Thursday, December 13, 2007

Islam's Roots

Anthropologist Philip Carl Salzman analyzes Islam by examining its origin. He shows many of the cultural conditions that influenced the formation of this religious political ideology are still operative today. These include tribalism and its distinctive honor dynamics, conquests, domination, and the need to humiliate, warmongering and seeking validation in military victory. For example:

“Only the victorious have honor. The more vanquished are the defeated, the greater is the victor's honor. As Ajami observes, in the Arab world, ‘triumph rarely comes with mercy or moderation.’Arabs are taught, and many have taken to heart, that honor is more important than wealth, fame, love, or even death. Imbued with such a sense, today's Arab finds himself in an untenable situation: Juxtaposing their recent history to the years of glory under Muhammad, Arabs can see only defeat visited upon defeat.” …

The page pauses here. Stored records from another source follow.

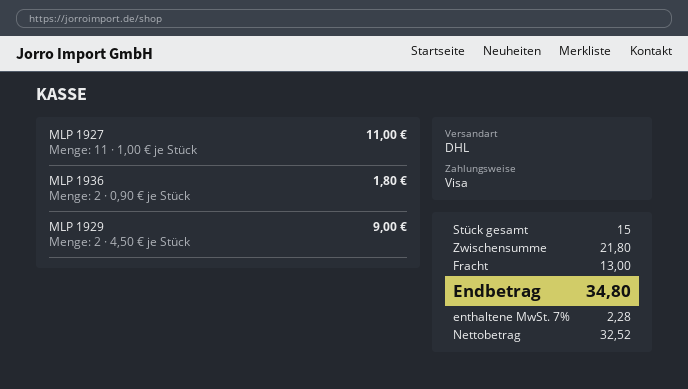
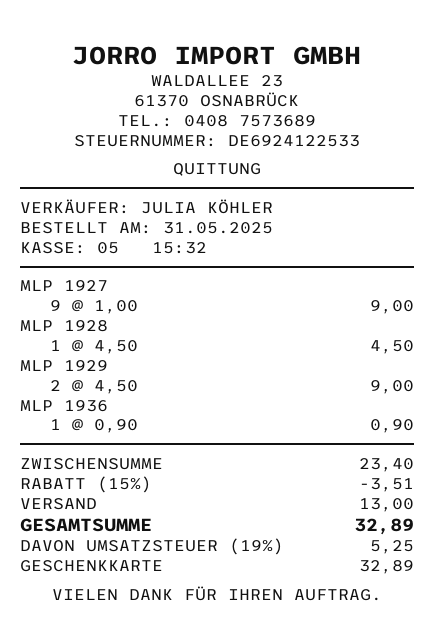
payment method: Visa -> gift card
MLP 1927: 11 x 1.00 = 11.00 -> 9 x 1.00 = 9.00
MLP 1936: 2 x 0.90 = 1.80 -> 1 x 0.90 = 0.90
MLP 1928: none -> 1 x 4.50 = 4.50
subtotal: 21.80 -> 23.40
discount: none -> 15% = 3.51
tax: 7% = 2.28 -> 19% = 5.25
total: 34.80 -> 32.89

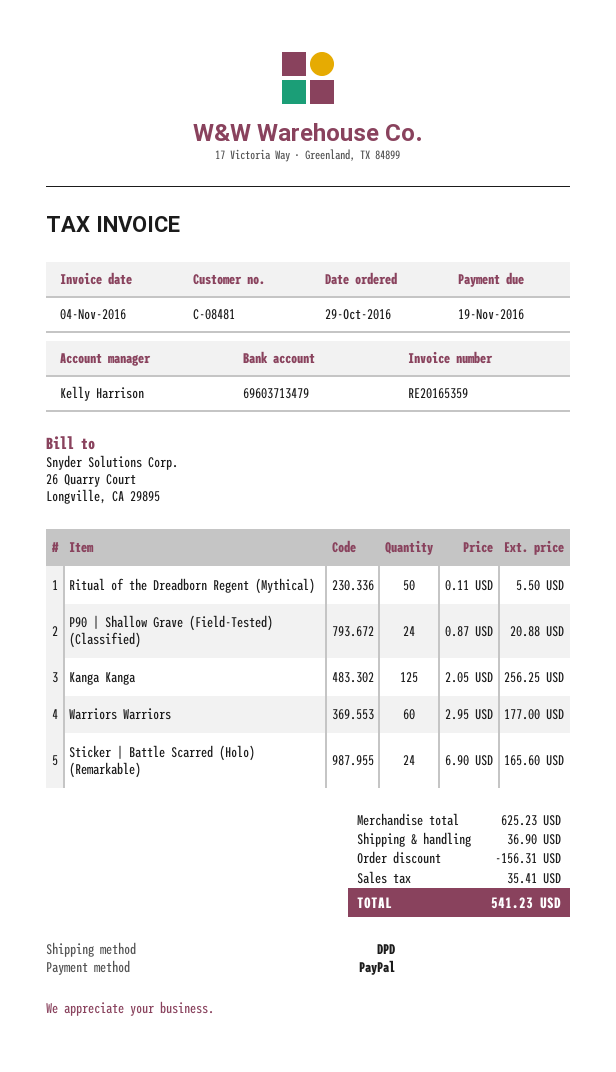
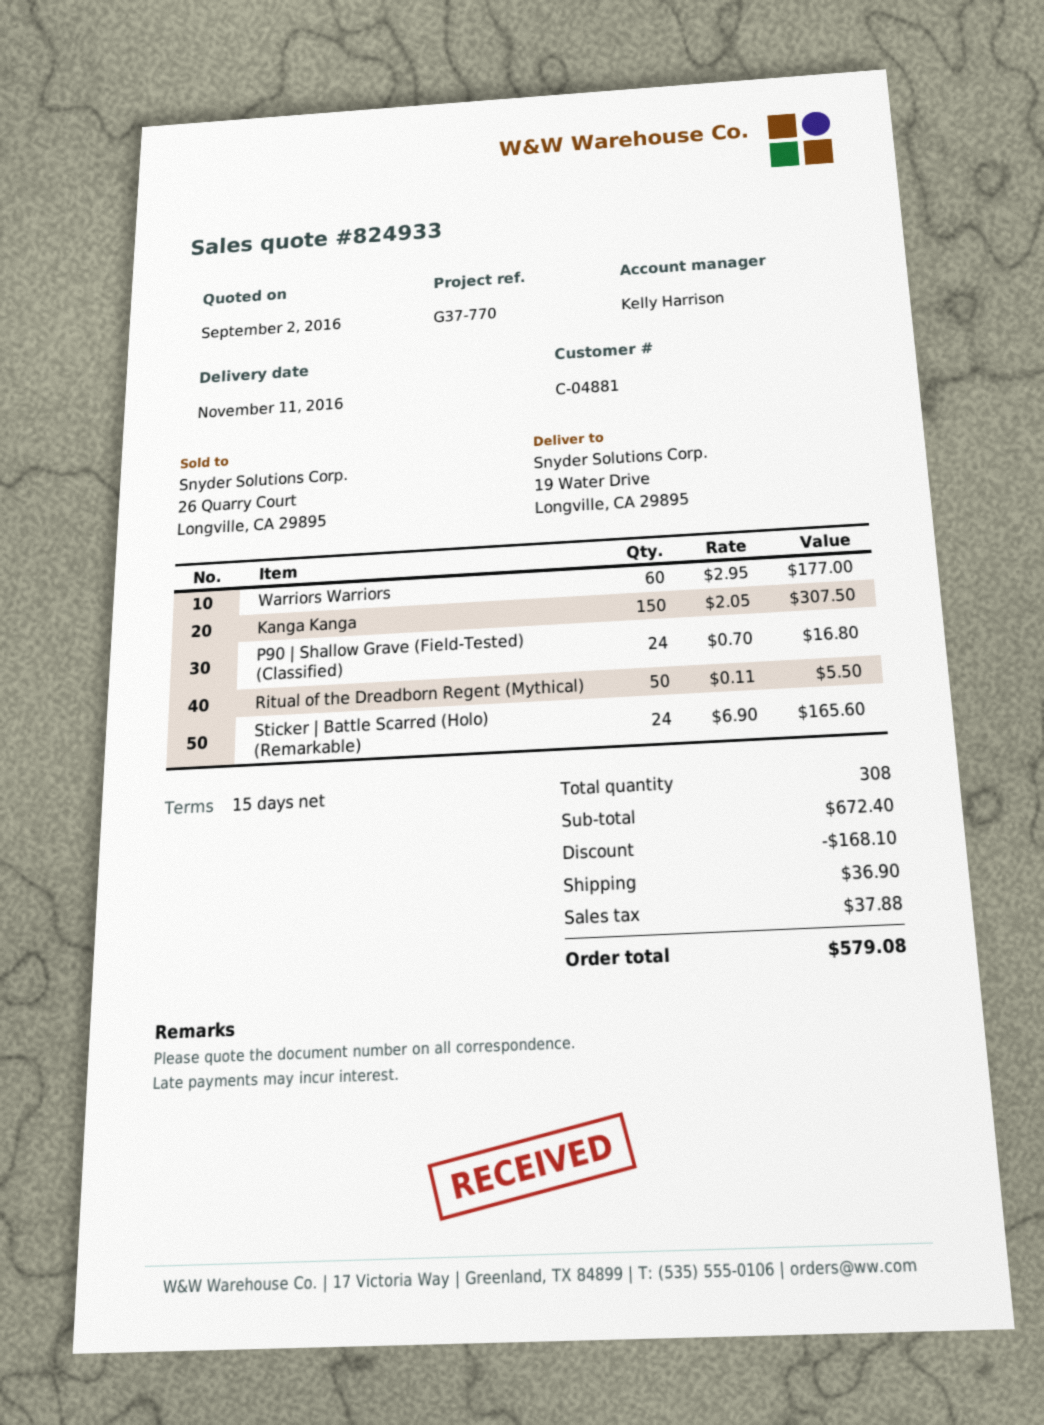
customer number: C-08481 -> C-04881
P90 | Shallow Grave (Field-Tested) (Classified): 24 x 0.87 = 20.88 -> 24 x 0.70 = 16.80
Kanga Kanga: 125 x 2.05 = 256.25 -> 150 x 2.05 = 307.50
subtotal: 625.23 -> 672.40
discount: 156.31 -> 168.10
tax: 35.41 -> 37.88
total: 541.23 -> 579.08

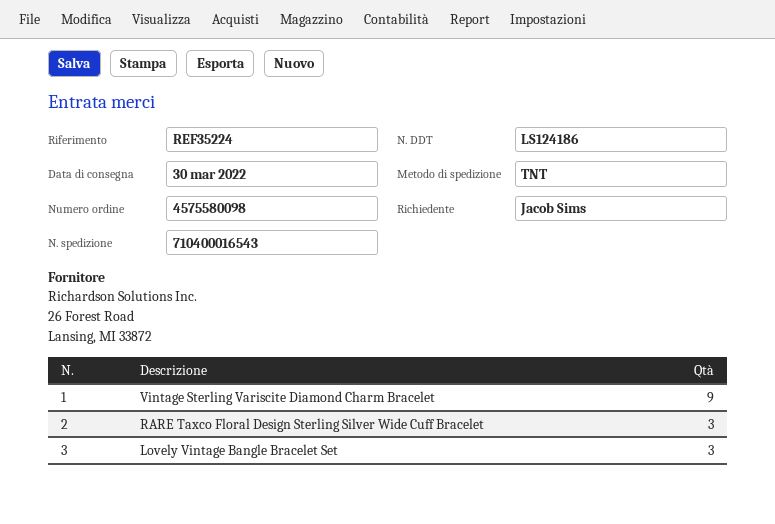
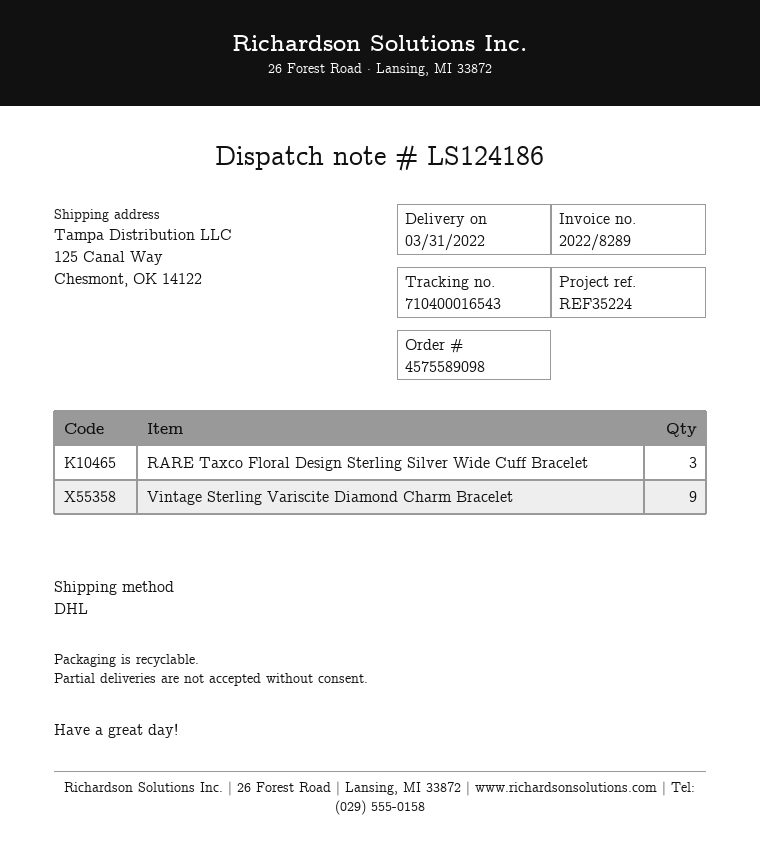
order number: 4575580098 -> 4575589098
delivery date: 2022-03-30 -> 2022-03-31
shipping method: TNT -> DHL
Lovely Vintage Bangle Bracelet Set: 3 -> none

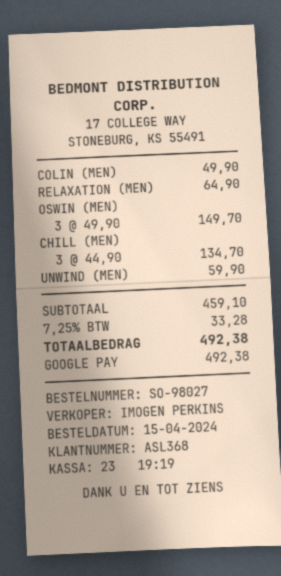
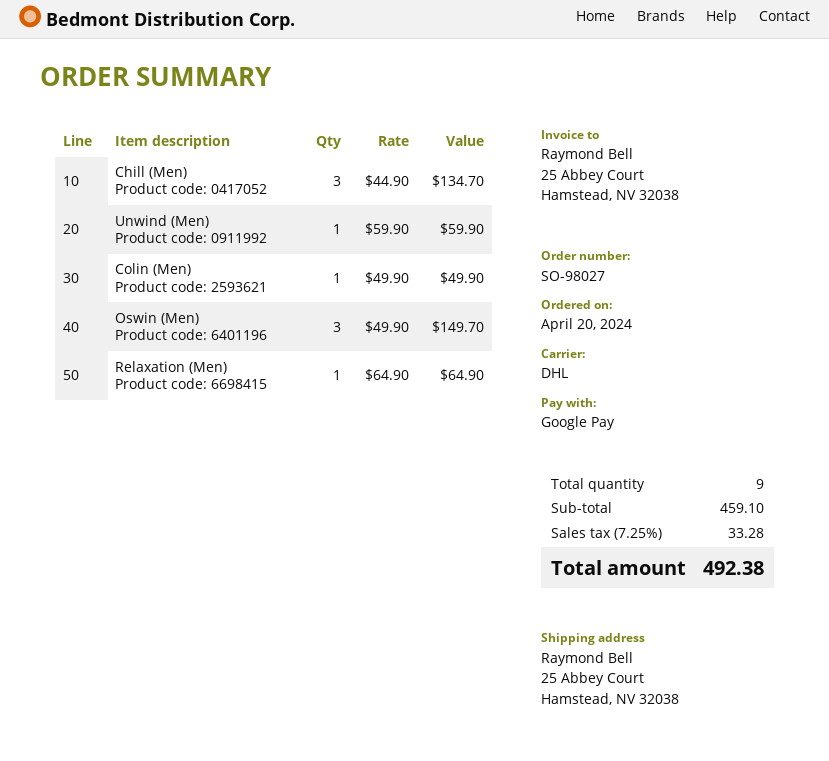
order date: 2024-04-15 -> 2024-04-20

“[T]he Swiss weekly Die Weltwoche, asked Al-Jazeera editor-in-chief Ahmed Sheikh whether enmity toward Israel is motivated by self-esteem. Sheikh explained, "Exactly. It's because we always lose to Israel. It gnaws at the people in the Middle East that such a small country as Israel, with only about 7 million inhabitants, can defeat the Arab nation with its 350 million. That hurts our collective ego.”



Cross posted in L&C.

3 comments:

Pastorius said...

The difference is that in advanced societies we limit the expression of these conditions to sports. Islam made a whole civilization out of the worst of human attributes.

Anonymous said...

Citizen Warrior's article The Terrifying Brilliance of the Islamic Memeplex (don't let the title put you off ) is one of the clearest and best analyses I have ever read on Islamic psychology and the roots of Muslim aggression. Definitely required reading for all counter-jihadists.

For further articles on Islam as a meme, see

Islam as the rabies of religions and the Islameme.

Jason Pappas said...

Citizen Warrior's description is a tour de force display of deductive logic. He organizes and integrates Islam’s essential tenets to show how they create a cultural virus (my terminology for a bad meme.)

Salzman is doing something different. He’s using induction to show how Islam was created to solidify and further Arab tribal virtues. Thus, the culture and religion go hand and hand. While he doesn’t go into it, Islam was an Arab-unity religion of conquest and domination for its first century and a half. It was only with the Abbasid dynasty that Islam became as pan-ethnic religion (a point that Bernard Lewis makes.)

Both kinds of analysis are needed. What Islam, now that it exists, implies (CW’s type of analysis) including how it coheres to achieve an integrated organic growing threat. Why and how Islam was created, including defining the cultural soil in which it grows most easily.